Comparing the two values on my framework using this script (there’s some rounding errors due to the per-second polling):
I get about a 5W difference or so between the two values (e.g. rapl shows ~2W draw, battery shows it’s draining about 6.9W, this is at 6% brightness)
There’s also a second rapl device, intel-rapl:0:0
that has the name core
, but that only reports really tiny amounts (in the 0.1w range)
Thank you for the support to our distro @efindus !
I also comment directly in the AUR package page because I had an error when I try to install it. Here the details:
Hunk #1 FAILED at 263.
Hunk #2 succeeded at 809 with fuzz 1 (offset 181 lines).
Hunk #3 succeeded at 854 with fuzz 1 (offset 173 lines).
Hunk #4 succeeded at 906 with fuzz 2 (offset 170 lines).
Hunk #5 succeeded at 946 with fuzz 1 (offset 169 lines).
Hunk #6 succeeded at 975 (offset 169 lines).
1 out of 6 hunks FAILED -- saving rejects to file tests/integration-test.py.rej
==> ERRORE: Si è verificato un errore in prepare().
L'operazione sta per essere interrotta...

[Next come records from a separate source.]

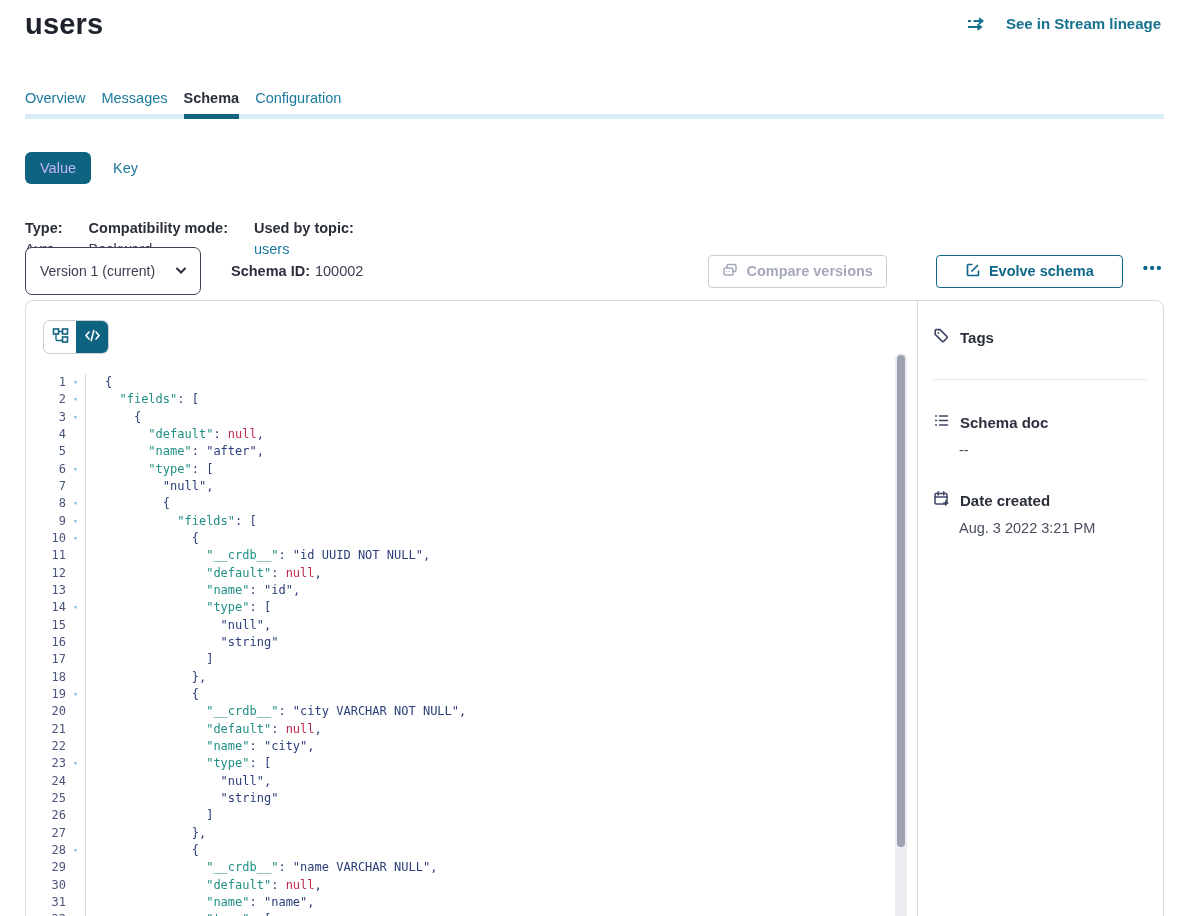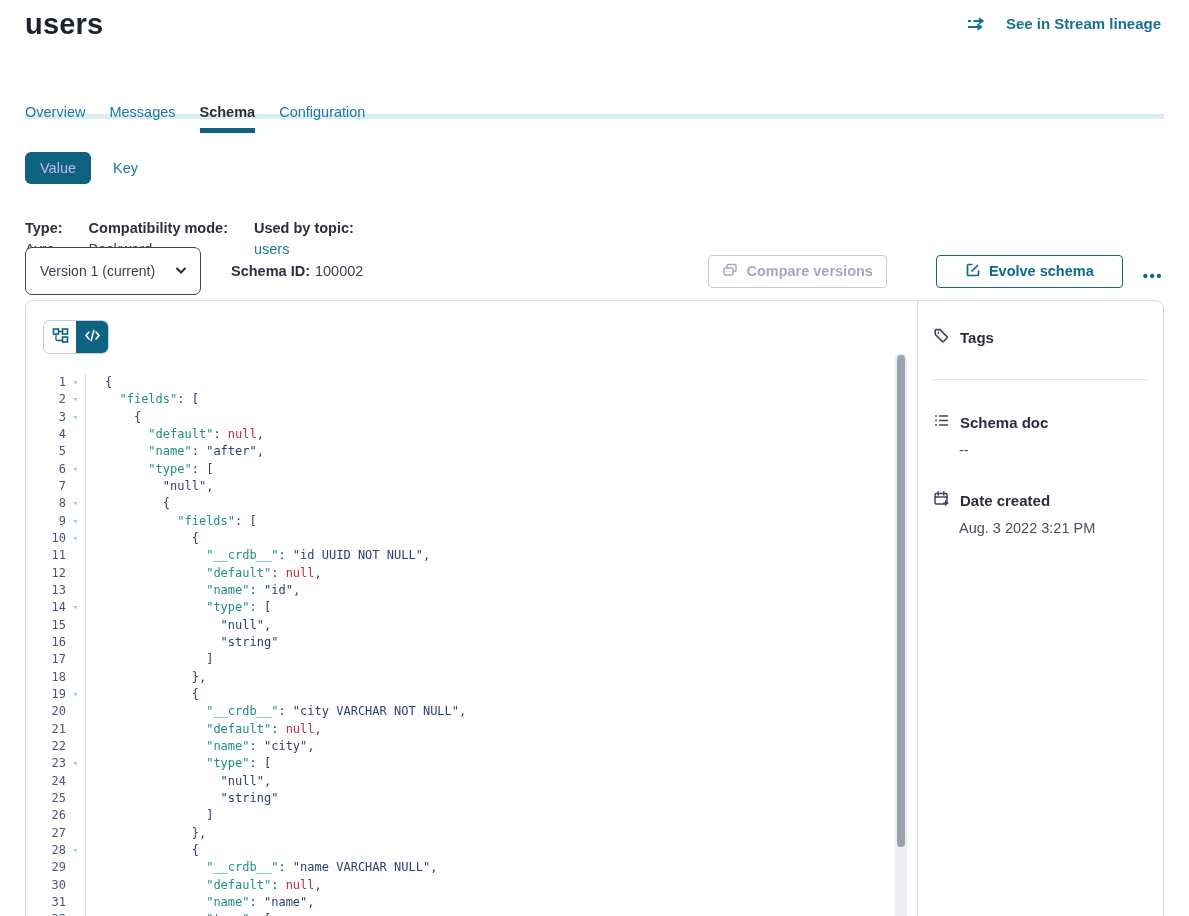--- a/index.html
+++ b/index.html
@@ -13,7 +13,7 @@
   .lineage-link svg { display:block; }
 
   
-  .tabs { position:absolute; left:25px; top:104px; display:flex; gap:24px; z-index:2;text-align:right; }
+  .tabs { position:absolute; left:25px; top:90px; display:flex; gap:16px; z-index:2;text-align:right; }
   .tab { font-size:14.5px; font-weight:500; color:#1C7A9E; padding-bottom:8px; border-bottom:5px solid transparent; cursor:pointer; }
   .tab.tab-active { color:#2B2F3B; font-weight:600; border-bottom-color:#0D6380; }
   .tab-underline { position:absolute; left:25px; top:114px; width:1139px; height:5px; background:#D9EDF5; z-index:1; }

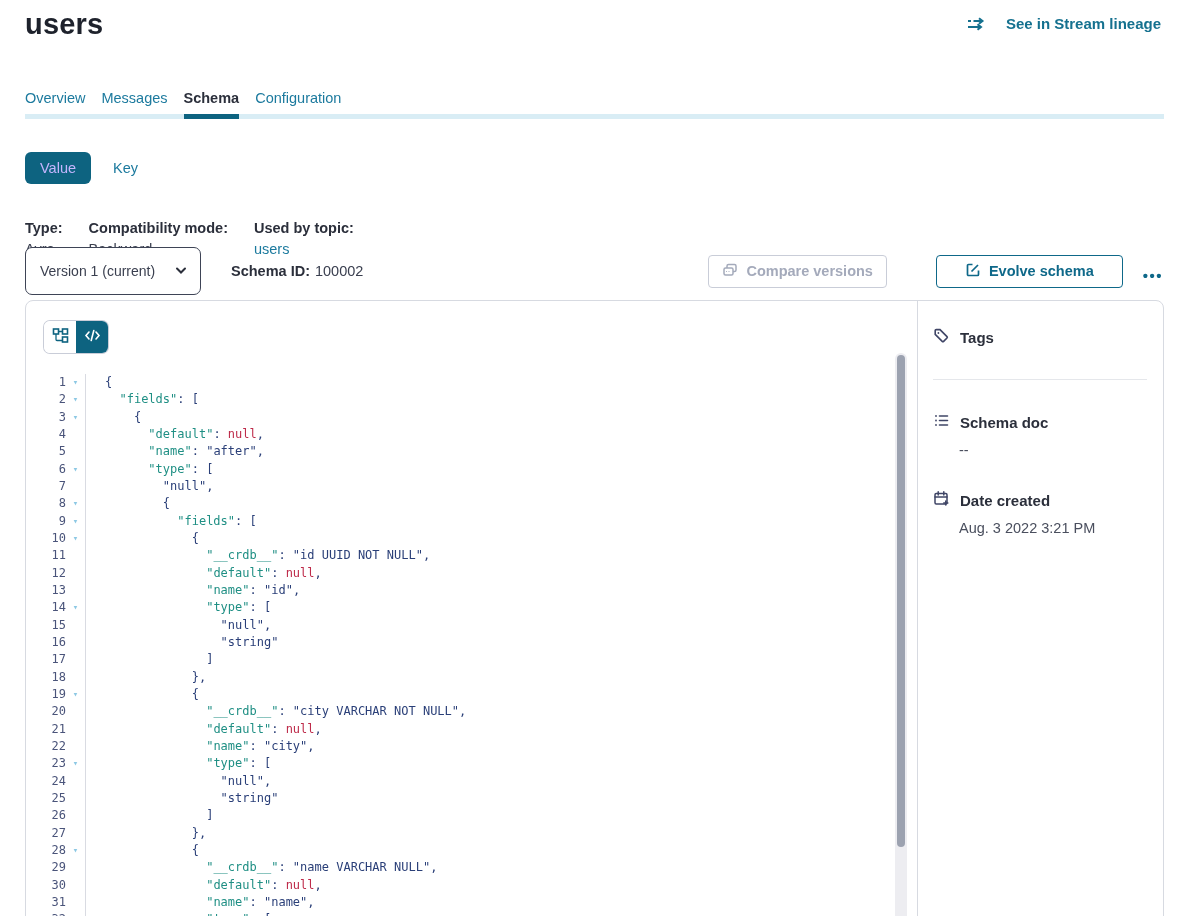--- a/index.html
+++ b/index.html
@@ -35,7 +35,7 @@
   .version-select { width:176px; height:48px; border:1px solid #3E4456; border-radius:7px; display:flex; align-items:center;
                     justify-content:space-between; padding:0 12px 0 14px; font-size:14px; color:#3A3F4F; cursor:pointer; background:#fff; }
   .schema-id { margin-left:30px; font-size:14.5px; display:flex; gap:5px; }
-  .controls-right { margin-left:auto; display:flex; align-items:flex-end; gap:18px; }
+  .controls-right { margin-left:auto; display:flex; align-items:flex-start; gap:18px; }
   .btn-compare { display:flex; align-items:center; gap:8px; border:1px solid #C9CDD8; border-radius:4px; background:#fff;
                  color:#A4AABB; font-size:14.5px; font-weight:600; padding:6px 13px; height:33px; font-family:inherit; cursor:default; }
   .btn-evolve { display:flex; align-items:center; gap:8px; border:1.5px solid #0E6889; border-radius:4px; background:#fff;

-> errore durante la creazione: power-profiles-daemon-patched-amd-git-exit status 4
-> Installazione dei seguenti pacchetti non riuscita. È richiesto l'intervento manuale:
power-profiles-daemon-patched-amd-git - exit status 4
My system:
Host: Laptop 13 (AMD Ryzen 7040Series) A7
Kernel: 6.6.9-arch1-1
DE: Plasma 5.27.10
Any ideas? Thanks in advance.
Just delete the part patching the integration tests from the patch. You won’t need them when using the patch and they all conflict.
Confirmed, as this is what I did.
Don’t use an AUR helper, you’ll see which hunk failed. and remove the code from the patch files, 128/129
The problem is the code review was pedantic about changing whitespace when the existing code has problems and is consistent. So now there is a conflict depending on the way that they merge.
Yeah, it can be a bit frustrating at times, but in this case for applying the patch locally, it works well enough to just delete that part of the diff. Looking very much forward to this being in an official release though, thanks a lot!